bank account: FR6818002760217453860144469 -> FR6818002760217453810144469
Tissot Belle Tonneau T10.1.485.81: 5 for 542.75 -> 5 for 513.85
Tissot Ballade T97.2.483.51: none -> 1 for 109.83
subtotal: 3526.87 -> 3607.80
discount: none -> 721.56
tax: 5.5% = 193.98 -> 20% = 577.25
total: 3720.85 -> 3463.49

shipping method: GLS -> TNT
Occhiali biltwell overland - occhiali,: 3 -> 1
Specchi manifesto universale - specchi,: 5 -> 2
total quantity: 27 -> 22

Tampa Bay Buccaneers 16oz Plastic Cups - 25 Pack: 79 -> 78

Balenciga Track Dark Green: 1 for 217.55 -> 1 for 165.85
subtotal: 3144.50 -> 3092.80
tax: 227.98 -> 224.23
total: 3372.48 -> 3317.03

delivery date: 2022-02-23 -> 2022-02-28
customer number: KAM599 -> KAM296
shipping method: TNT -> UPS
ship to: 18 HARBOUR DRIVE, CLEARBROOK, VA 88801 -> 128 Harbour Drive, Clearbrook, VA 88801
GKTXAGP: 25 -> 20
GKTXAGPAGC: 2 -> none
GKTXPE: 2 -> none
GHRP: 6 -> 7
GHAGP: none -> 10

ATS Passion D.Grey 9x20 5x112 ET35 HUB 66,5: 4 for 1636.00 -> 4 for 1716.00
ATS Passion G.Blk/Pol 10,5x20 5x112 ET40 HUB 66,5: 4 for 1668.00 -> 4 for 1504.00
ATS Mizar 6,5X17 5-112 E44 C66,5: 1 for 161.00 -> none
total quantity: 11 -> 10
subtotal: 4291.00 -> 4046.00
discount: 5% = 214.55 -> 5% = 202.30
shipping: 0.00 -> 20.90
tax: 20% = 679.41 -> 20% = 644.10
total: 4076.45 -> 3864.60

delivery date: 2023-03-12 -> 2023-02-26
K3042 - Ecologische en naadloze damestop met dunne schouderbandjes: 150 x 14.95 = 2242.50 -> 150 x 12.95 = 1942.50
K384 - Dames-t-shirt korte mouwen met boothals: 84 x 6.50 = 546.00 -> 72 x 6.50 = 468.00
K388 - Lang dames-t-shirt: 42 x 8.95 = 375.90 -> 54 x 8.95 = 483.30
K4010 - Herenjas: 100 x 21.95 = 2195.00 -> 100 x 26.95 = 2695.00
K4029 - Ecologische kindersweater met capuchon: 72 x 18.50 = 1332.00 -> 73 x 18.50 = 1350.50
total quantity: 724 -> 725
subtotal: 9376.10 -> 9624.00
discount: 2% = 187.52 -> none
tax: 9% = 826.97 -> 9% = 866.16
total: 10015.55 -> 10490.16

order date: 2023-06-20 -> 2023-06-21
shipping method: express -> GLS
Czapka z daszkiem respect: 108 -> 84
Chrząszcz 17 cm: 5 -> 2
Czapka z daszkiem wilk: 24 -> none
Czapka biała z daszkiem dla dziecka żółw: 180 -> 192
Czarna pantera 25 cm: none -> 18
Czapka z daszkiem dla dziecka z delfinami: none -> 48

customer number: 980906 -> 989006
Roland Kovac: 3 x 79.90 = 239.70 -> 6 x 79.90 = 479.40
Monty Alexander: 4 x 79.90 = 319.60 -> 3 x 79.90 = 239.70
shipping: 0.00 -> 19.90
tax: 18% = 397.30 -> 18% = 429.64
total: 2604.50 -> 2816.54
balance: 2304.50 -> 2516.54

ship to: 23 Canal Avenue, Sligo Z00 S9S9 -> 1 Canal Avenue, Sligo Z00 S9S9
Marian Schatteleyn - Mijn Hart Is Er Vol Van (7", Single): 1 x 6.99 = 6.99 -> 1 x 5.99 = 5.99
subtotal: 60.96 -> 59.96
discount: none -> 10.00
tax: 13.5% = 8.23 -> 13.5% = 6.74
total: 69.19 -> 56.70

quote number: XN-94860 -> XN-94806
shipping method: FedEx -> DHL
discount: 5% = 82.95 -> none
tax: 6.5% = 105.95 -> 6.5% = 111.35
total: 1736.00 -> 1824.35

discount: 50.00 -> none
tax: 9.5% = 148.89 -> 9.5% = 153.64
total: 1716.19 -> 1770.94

■ **ABOUT THIS TASK**
Restate the listing above in full, exactly.

■ **REPLY**
bank account: FR6818002760217453860144469 -> FR6818002760217453810144469
Tissot Belle Tonneau T10.1.485.81: 5 for 542.75 -> 5 for 513.85
Tissot Ballade T97.2.483.51: none -> 1 for 109.83
subtotal: 3526.87 -> 3607.80
discount: none -> 721.56
tax: 5.5% = 193.98 -> 20% = 577.25
total: 3720.85 -> 3463.49

shipping method: GLS -> TNT
Occhiali biltwell overland - occhiali,: 3 -> 1
Specchi manifesto universale - specchi,: 5 -> 2
total quantity: 27 -> 22

Tampa Bay Buccaneers 16oz Plastic Cups - 25 Pack: 79 -> 78

Balenciga Track Dark Green: 1 for 217.55 -> 1 for 165.85
subtotal: 3144.50 -> 3092.80
tax: 227.98 -> 224.23
total: 3372.48 -> 3317.03

delivery date: 2022-02-23 -> 2022-02-28
customer number: KAM599 -> KAM296
shipping method: TNT -> UPS
ship to: 18 HARBOUR DRIVE, CLEARBROOK, VA 88801 -> 128 Harbour Drive, Clearbrook, VA 88801
GKTXAGP: 25 -> 20
GKTXAGPAGC: 2 -> none
GKTXPE: 2 -> none
GHRP: 6 -> 7
GHAGP: none -> 10

ATS Passion D.Grey 9x20 5x112 ET35 HUB 66,5: 4 for 1636.00 -> 4 for 1716.00
ATS Passion G.Blk/Pol 10,5x20 5x112 ET40 HUB 66,5: 4 for 1668.00 -> 4 for 1504.00
ATS Mizar 6,5X17 5-112 E44 C66,5: 1 for 161.00 -> none
total quantity: 11 -> 10
subtotal: 4291.00 -> 4046.00
discount: 5% = 214.55 -> 5% = 202.30
shipping: 0.00 -> 20.90
tax: 20% = 679.41 -> 20% = 644.10
total: 4076.45 -> 3864.60

delivery date: 2023-03-12 -> 2023-02-26
K3042 - Ecologische en naadloze damestop met dunne schouderbandjes: 150 x 14.95 = 2242.50 -> 150 x 12.95 = 1942.50
K384 - Dames-t-shirt korte mouwen met boothals: 84 x 6.50 = 546.00 -> 72 x 6.50 = 468.00
K388 - Lang dames-t-shirt: 42 x 8.95 = 375.90 -> 54 x 8.95 = 483.30
K4010 - Herenjas: 100 x 21.95 = 2195.00 -> 100 x 26.95 = 2695.00
K4029 - Ecologische kindersweater met capuchon: 72 x 18.50 = 1332.00 -> 73 x 18.50 = 1350.50
total quantity: 724 -> 725
subtotal: 9376.10 -> 9624.00
discount: 2% = 187.52 -> none
tax: 9% = 826.97 -> 9% = 866.16
total: 10015.55 -> 10490.16

order date: 2023-06-20 -> 2023-06-21
shipping method: express -> GLS
Czapka z daszkiem respect: 108 -> 84
Chrząszcz 17 cm: 5 -> 2
Czapka z daszkiem wilk: 24 -> none
Czapka biała z daszkiem dla dziecka żółw: 180 -> 192
Czarna pantera 25 cm: none -> 18
Czapka z daszkiem dla dziecka z delfinami: none -> 48

customer number: 980906 -> 989006
Roland Kovac: 3 x 79.90 = 239.70 -> 6 x 79.90 = 479.40
Monty Alexander: 4 x 79.90 = 319.60 -> 3 x 79.90 = 239.70
shipping: 0.00 -> 19.90
tax: 18% = 397.30 -> 18% = 429.64
total: 2604.50 -> 2816.54
balance: 2304.50 -> 2516.54

ship to: 23 Canal Avenue, Sligo Z00 S9S9 -> 1 Canal Avenue, Sligo Z00 S9S9
Marian Schatteleyn - Mijn Hart Is Er Vol Van (7", Single): 1 x 6.99 = 6.99 -> 1 x 5.99 = 5.99
subtotal: 60.96 -> 59.96
discount: none -> 10.00
tax: 13.5% = 8.23 -> 13.5% = 6.74
total: 69.19 -> 56.70

quote number: XN-94860 -> XN-94806
shipping method: FedEx -> DHL
discount: 5% = 82.95 -> none
tax: 6.5% = 105.95 -> 6.5% = 111.35
total: 1736.00 -> 1824.35

discount: 50.00 -> none
tax: 9.5% = 148.89 -> 9.5% = 153.64
total: 1716.19 -> 1770.94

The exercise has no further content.